Anthony F. Wasilkowski, M.D., P. C. v. Amsterdam Memorial Hospital

Yesawich, Jr., J.

(dissenting). We respectfully dissent. An injunction restoring the corporate plaintiff to its former position should not issue because irremediable injury has not been demonstrated. It is a principle of long standing of this court that “[l]ass of employment, although most likely to cause severe hardship, does not constitute irreparable damage” (Matter of Armitage v Carey, 49 AD2d 496, 498).
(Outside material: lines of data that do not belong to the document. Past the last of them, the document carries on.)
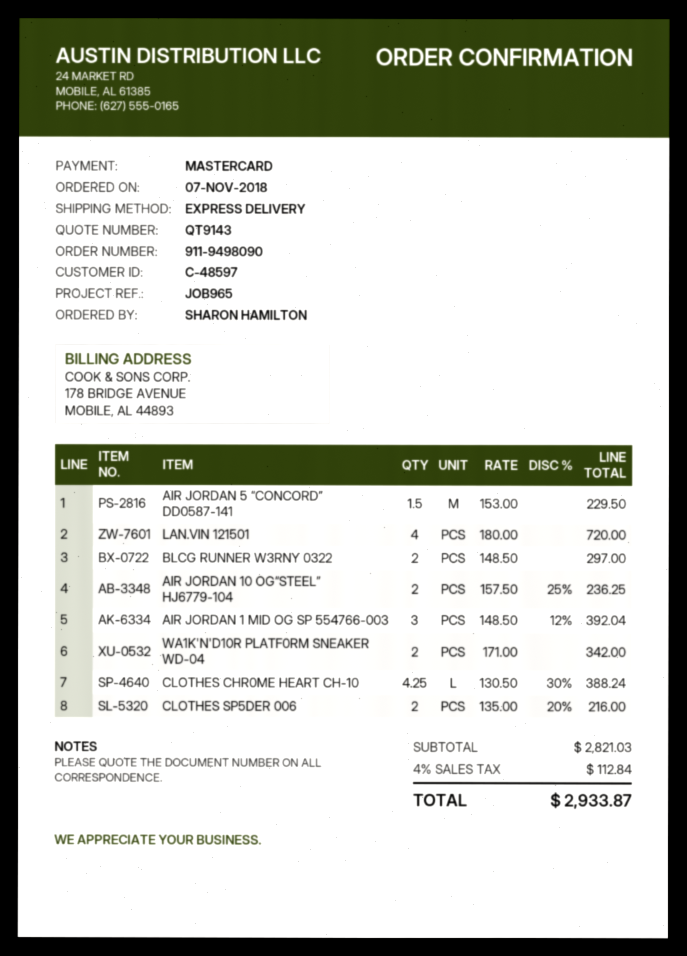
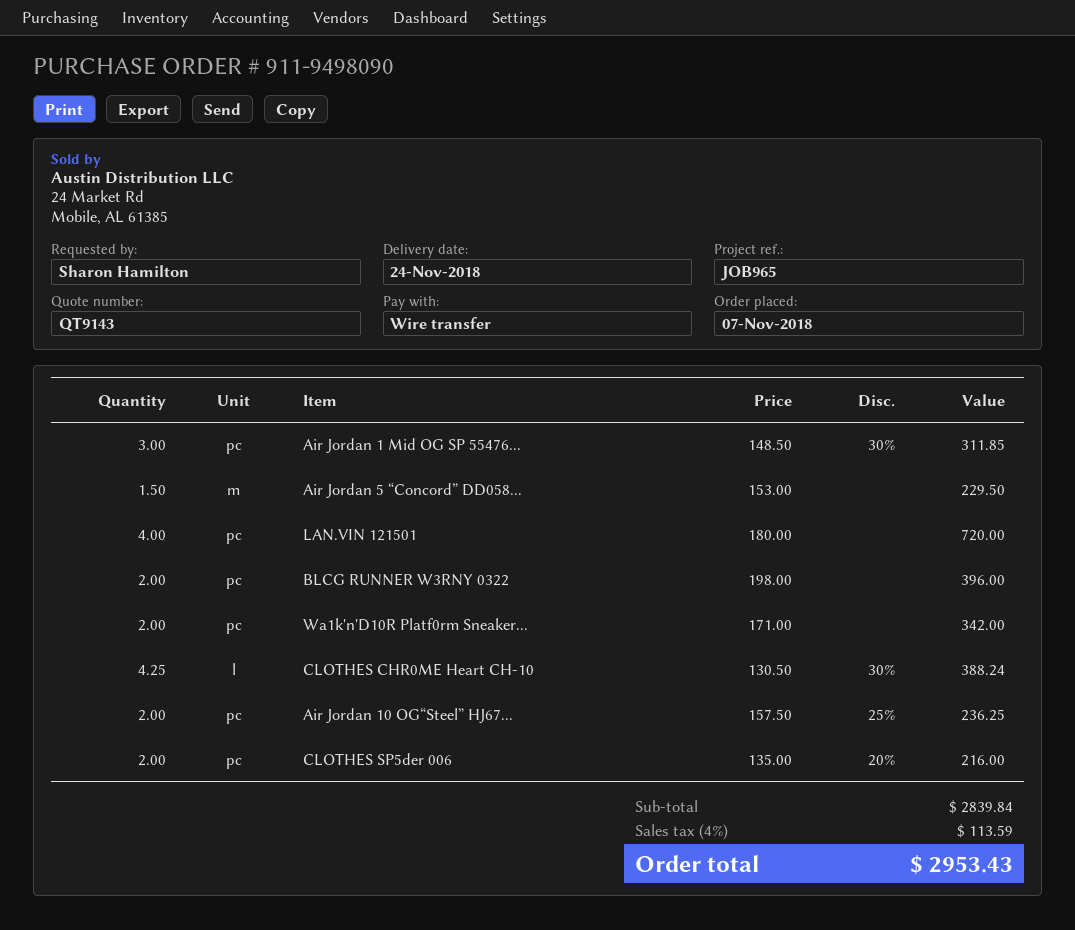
payment method: Mastercard -> bank transfer
BLCG RUNNER W3RNY 0322: 2 x 148.50 = 297.00 -> 2 x 198.00 = 396.00
AIR JORDAN 1 MID OG SP 554766-003: 3 x 148.50 - 12% = 392.04 -> 3 x 148.50 - 30% = 311.85
subtotal: 2821.03 -> 2839.84
tax: 4% = 112.84 -> 4% = 113.59
total: 2933.87 -> 2953.43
There is nothing sufficiently uncommon about this case to require a departure from this prudent and serviceable rule. The claimed loss of good will is measurable in monetary damages (NY Damages Law, § 200, p 200), and the disruption of plaintiffs’ practice poses no more severe a loss than most problems attendant upon any employee’s dismissal. Should plaintiffs ultimately prevail in their suit, full compensation for any loss incurred can be achieved by money damages and reinstatement of the corporate plaintiff to its former position (DeLury v City of New York, 48 AD2d 595, 603). Plaintiffs themselves implicitly acknowledge that any hurt inflicted is reparable for the ultimate relief being sought is “reinstatement and/or damages”. Gambar Enterprises v Kelly Servs. (69 AD2d 297) is readily distinguishable because of the presence of a restrictive covenant in the governing agreement which effectively precluded plaintiff from doing business during the pendency of that action, thus presenting a clear instance of irreparable harm. Accordingly, we would affirm the denial of plaintiffs’ motion for a preliminary injunction.